Considerando: Que en ese tenor, del examen de la decisión recurrida, hemos podido constatar que la Corte a qua, no dio oportunidad a la defensa de externar su postura de con relación al recurso de apelación, variando la decisión en su perjuicio, situación que lo colocó en estado de indefensión, en violación del debido proceso;

Considerando, que en ese sentido, al verificarse el vicio invocado, procede declarar con lugar el presente recurso, casa la sentencia de manera total y por vía de consecuencia, envía el recurso de apelación por ante la Presidencia de la Cámara Penal de la Corte de Apelación del Distrito Nacional, para que sortee el proceso y sea conocido por otra Sala a excepción de la Tercera Sala, según se desprende de la combinación de las disposiciones contenidas en los artículos 427 y 422 en su numeral 2.2 del Código Procesal Penal.

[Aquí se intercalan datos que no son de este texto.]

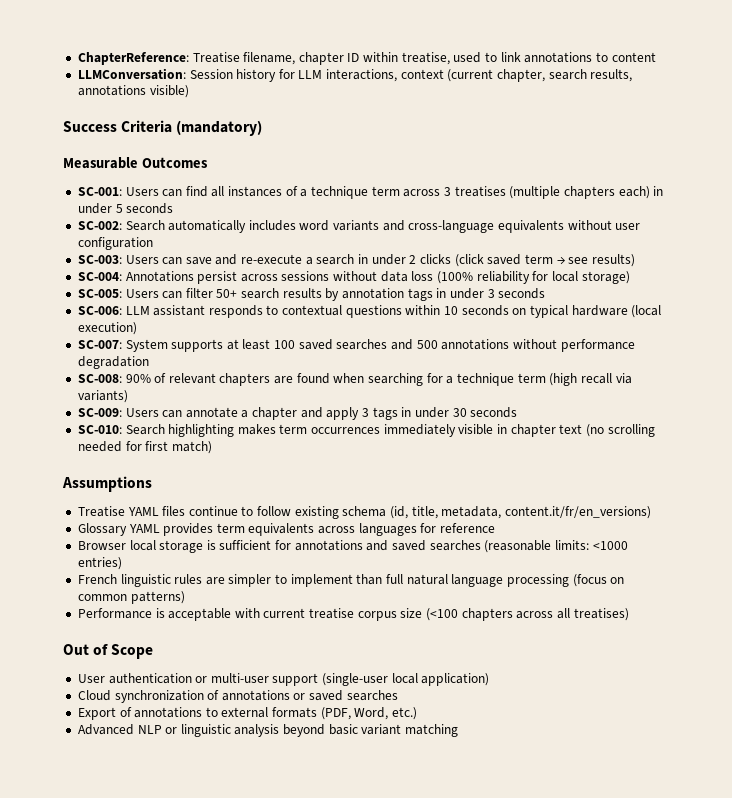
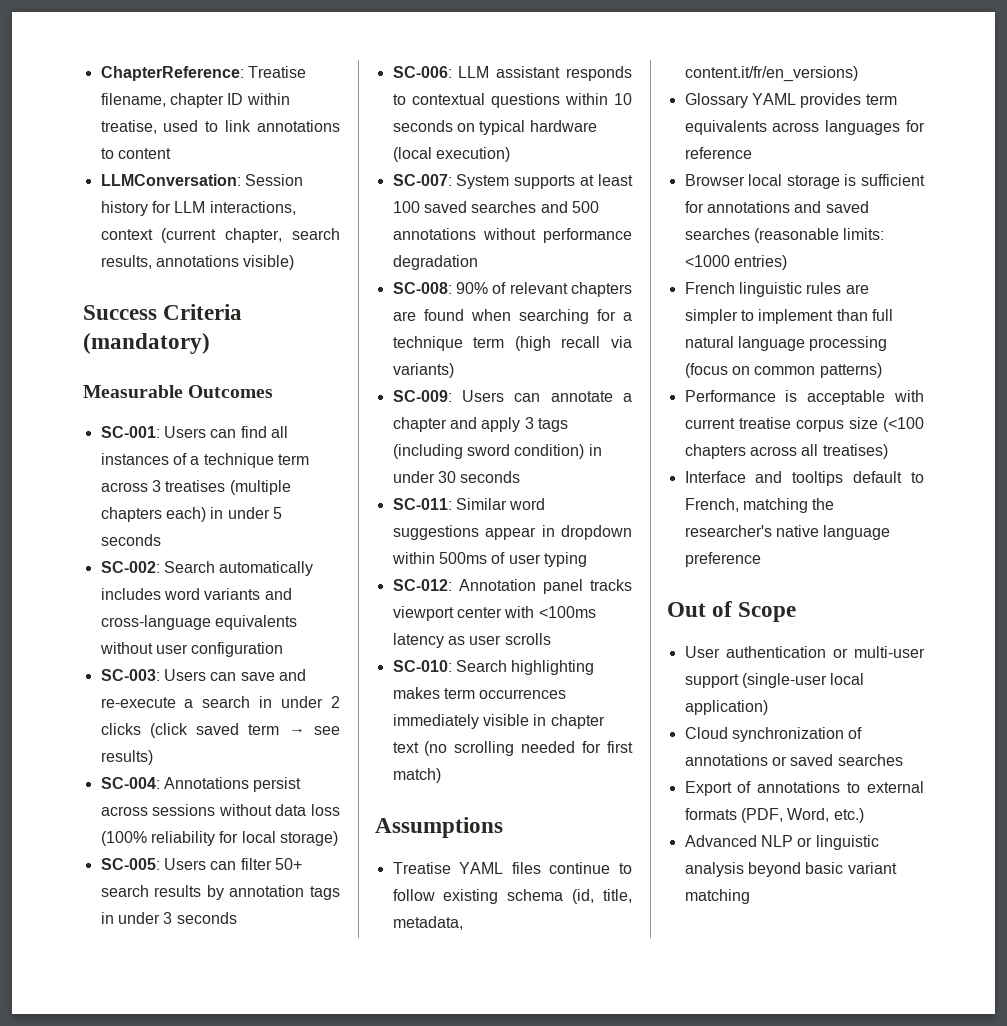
- SC-009: Users can annotate a chapter and apply 3 tags in under 30 seconds
+ SC-009: Users can annotate a chapter and apply 3 tags (including sword condition) in under 30 seconds
+ SC-011: Similar word suggestions appear in dropdown within 500ms of user typing
+ SC-012: Annotation panel tracks viewport center with <100ms latency as user scrolls
+ Interface and tooltips default to French, matching the researcher's native language preference

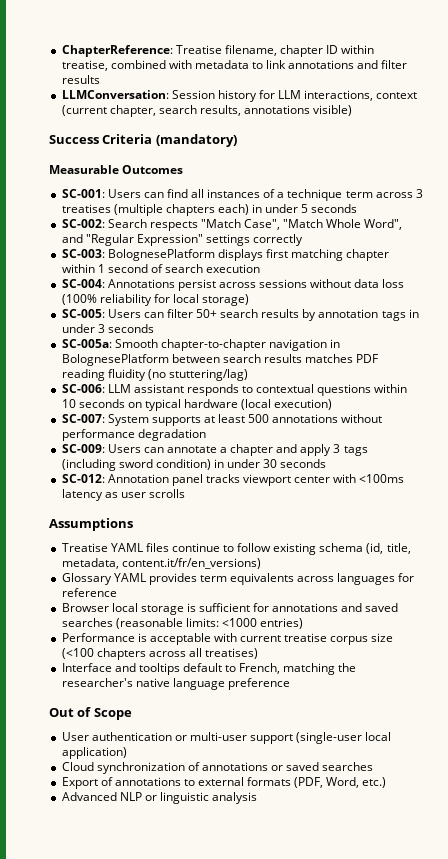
- ChapterReference: Treatise filename, chapter ID within treatise, used to link annotations to content
+ ChapterReference: Treatise filename, chapter ID within treatise, combined with metadata to link annotations and filter results
- SC-002: Search automatically includes word variants and cross-language equivalents without user configuration
- SC-003: Users can save and re-execute a search in under 2 clicks (click saved term → see results)
+ SC-002: Search respects "Match Case", "Match Whole Word", and "Regular Expression" settings correctly
+ SC-003: BolognesePlatform displays first matching chapter within 1 second of search execution
+ SC-005a: Smooth chapter-to-chapter navigation in BolognesePlatform between search results matches PDF reading fluidity (no stuttering/lag)
- SC-007: System supports at least 100 saved searches and 500 annotations without performance degradation
+ SC-007: System supports at least 500 annotations without performance degradation
- SC-008: 90% of relevant chapters are found when searching for a technique term (high recall via variants)
- SC-011: Similar word suggestions appear in dropdown within 500ms of user typing
- SC-010: Search highlighting makes term occurrences immediately visible in chapter text (no scrolling needed for first match)
- French linguistic rules are simpler to implement than full natural language processing (focus on common patterns)
- Advanced NLP or linguistic analysis beyond basic variant matching
+ Advanced NLP or linguistic analysis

Por tales motivos, Primero: Declara con lugar el recurso de casación interpuesto por C.M.P., contra la resolución núm. 0321-TS-2012, dictada por la Tercera Sala de la Cámara Penal de la Corte de Apelación del Distrito Nacional, el 19 de junio de 2012, cuyo dispositivo figura en el cuerpo de la presente decisión; en consecuencia, casa dicha sentencia, para que se conozca de manera total el recurso de apelación interpuesto por C.M.P.; Segundo: Ordena el envío del presente proceso por ante la Presidencia de la Cámara Penal de la Corte de Apelación del Distrito Nacional, para que apodere una Sala a excepción de la Tercera, a fin de que realice una nueva valoración del recurso de apelación; Tercero: E. al recurrente del pago de las costas; Cuarto: Ordena a la secretaría general de esta Suprema Corte de Justicia notificar a las partes la presente decisión.

Firmado: M.C.G.B., E.E.A.C., A.A.M.S., F.E.S.S., H.R., G.A., Secretaria General.

La presente sentencia ha sido dada y firmada por los señores Jueces que figuran, en la audiencia pública del día, mes y año expresados, y fue firmada, leída y publicada por mí, Secretaria General, que certifico.